Assigned task »
Every line below that contains the word "spacing" must be copied.

Front-end code edit data »
________________________________________

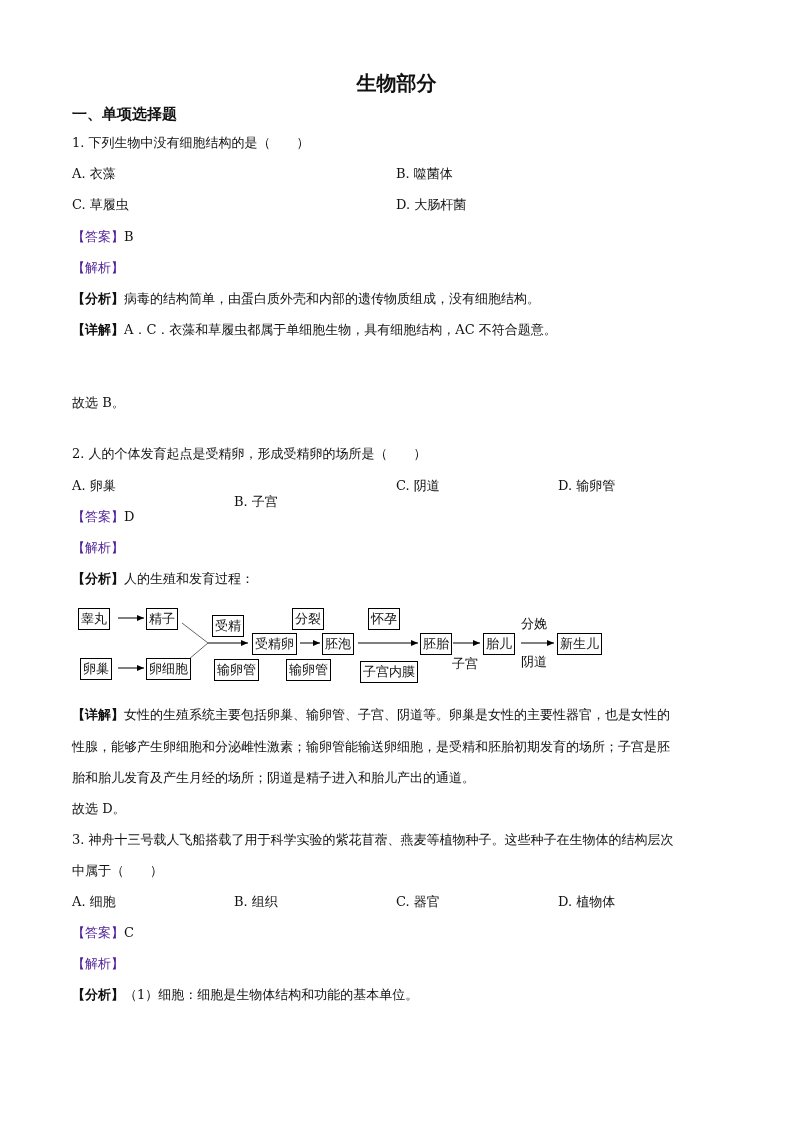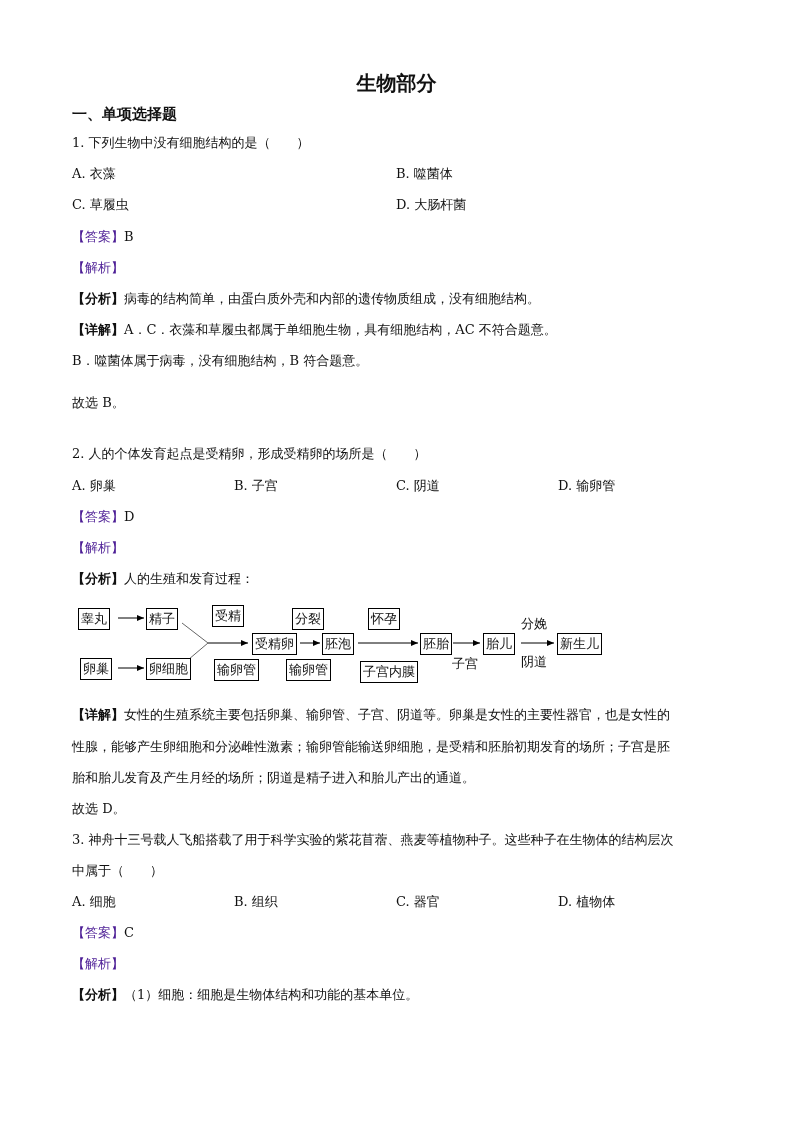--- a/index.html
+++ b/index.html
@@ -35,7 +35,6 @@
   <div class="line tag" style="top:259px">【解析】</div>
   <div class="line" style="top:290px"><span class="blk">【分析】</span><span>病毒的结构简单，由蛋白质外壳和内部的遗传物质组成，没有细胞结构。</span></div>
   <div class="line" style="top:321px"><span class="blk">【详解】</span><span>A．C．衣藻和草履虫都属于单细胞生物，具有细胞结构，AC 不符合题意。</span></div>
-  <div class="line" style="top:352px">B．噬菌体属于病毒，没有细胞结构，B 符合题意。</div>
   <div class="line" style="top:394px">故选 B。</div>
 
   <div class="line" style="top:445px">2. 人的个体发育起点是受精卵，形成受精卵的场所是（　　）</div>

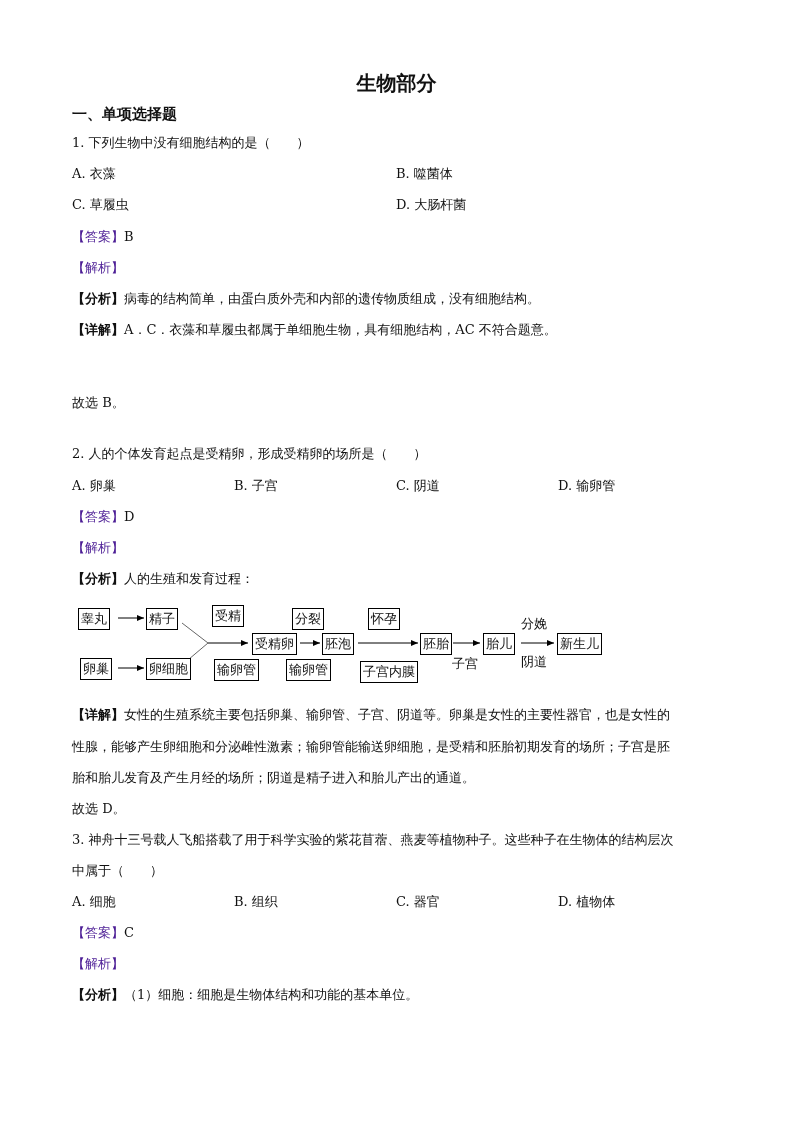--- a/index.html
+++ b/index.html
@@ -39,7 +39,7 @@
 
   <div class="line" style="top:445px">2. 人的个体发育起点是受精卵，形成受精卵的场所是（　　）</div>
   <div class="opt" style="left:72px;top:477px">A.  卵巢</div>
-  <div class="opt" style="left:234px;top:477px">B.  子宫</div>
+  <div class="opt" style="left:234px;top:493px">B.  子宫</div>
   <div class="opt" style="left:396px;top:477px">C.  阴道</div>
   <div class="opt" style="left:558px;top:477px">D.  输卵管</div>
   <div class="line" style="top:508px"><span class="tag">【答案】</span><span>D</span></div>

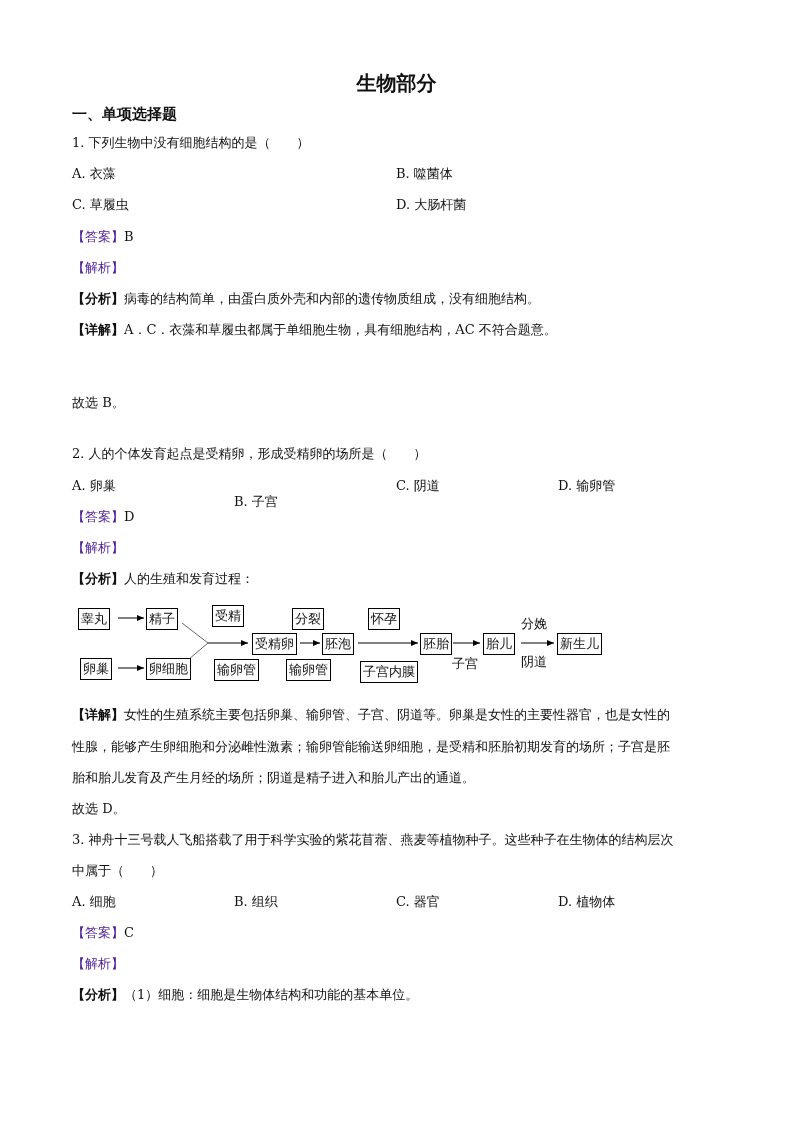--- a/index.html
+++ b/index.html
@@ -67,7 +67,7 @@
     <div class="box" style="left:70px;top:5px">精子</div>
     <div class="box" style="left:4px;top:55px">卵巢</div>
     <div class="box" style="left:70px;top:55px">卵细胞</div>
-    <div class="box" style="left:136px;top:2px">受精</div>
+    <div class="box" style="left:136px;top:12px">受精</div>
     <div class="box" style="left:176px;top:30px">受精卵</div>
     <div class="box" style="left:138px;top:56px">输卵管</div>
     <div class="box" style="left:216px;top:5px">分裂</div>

________________________________________

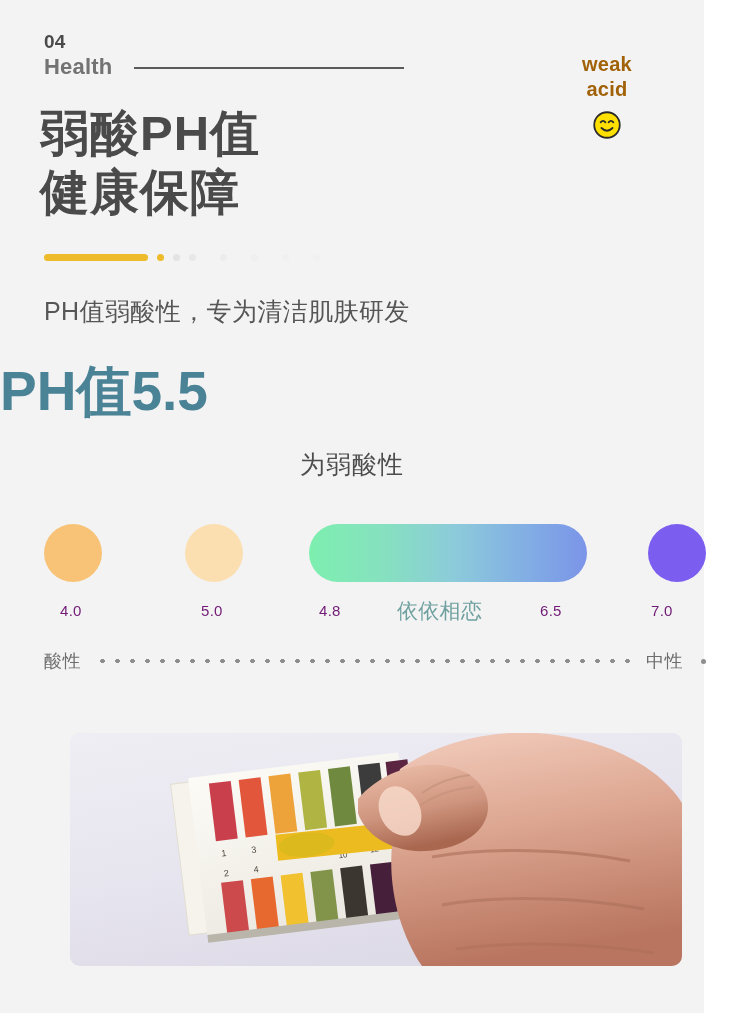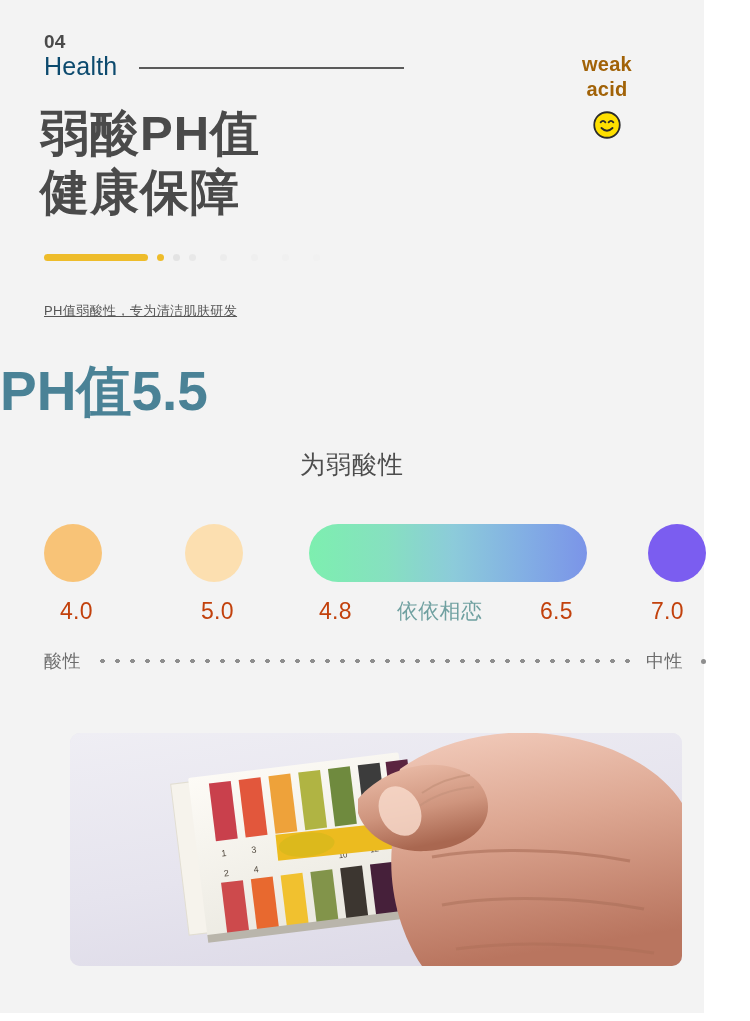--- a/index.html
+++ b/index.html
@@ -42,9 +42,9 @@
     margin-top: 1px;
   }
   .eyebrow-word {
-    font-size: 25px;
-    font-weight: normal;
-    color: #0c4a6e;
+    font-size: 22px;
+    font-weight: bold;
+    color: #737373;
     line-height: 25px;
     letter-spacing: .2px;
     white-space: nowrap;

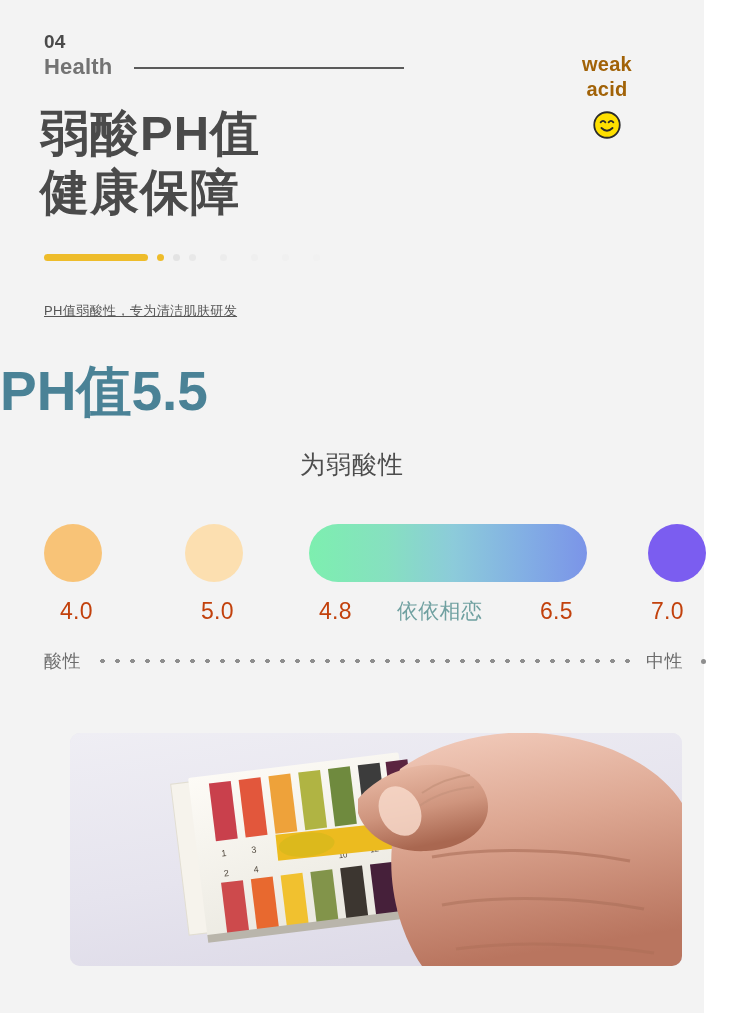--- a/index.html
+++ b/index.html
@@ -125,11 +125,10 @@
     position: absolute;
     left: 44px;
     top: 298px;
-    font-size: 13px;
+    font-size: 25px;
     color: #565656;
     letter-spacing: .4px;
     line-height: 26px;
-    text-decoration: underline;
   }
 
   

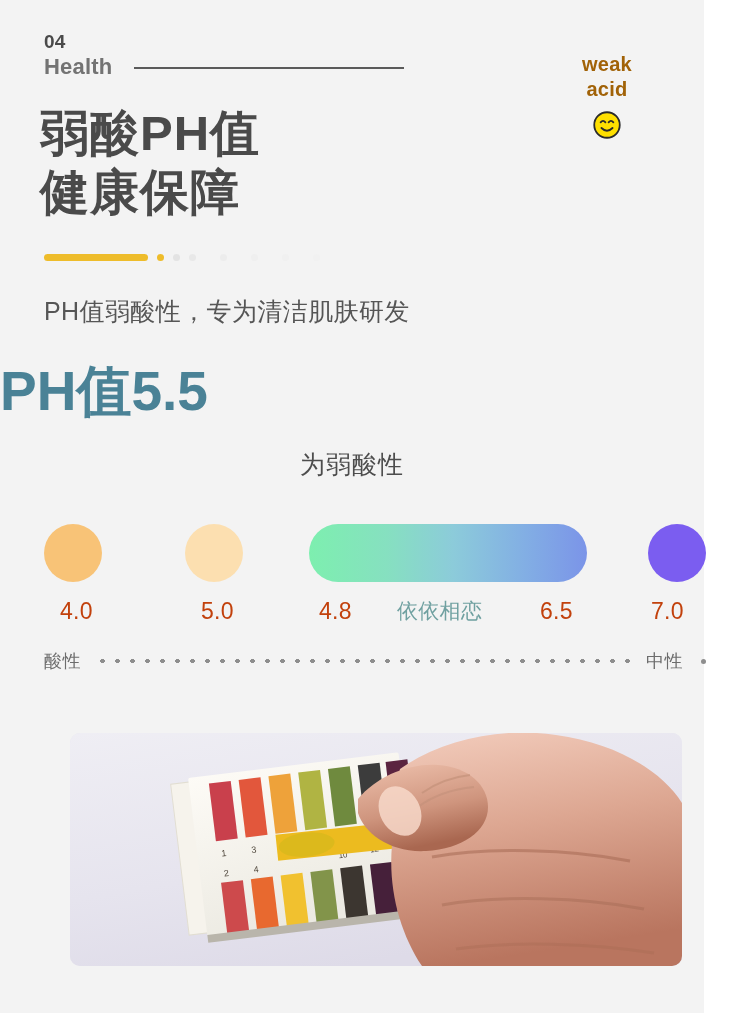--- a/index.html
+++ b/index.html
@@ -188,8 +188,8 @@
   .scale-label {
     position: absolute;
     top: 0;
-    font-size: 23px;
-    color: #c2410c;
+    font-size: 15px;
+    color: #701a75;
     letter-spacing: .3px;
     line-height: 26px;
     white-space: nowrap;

________________________________________

Completed task »
     letter-spacing: .2px;
     letter-spacing: .4px;
     letter-spacing: .3px;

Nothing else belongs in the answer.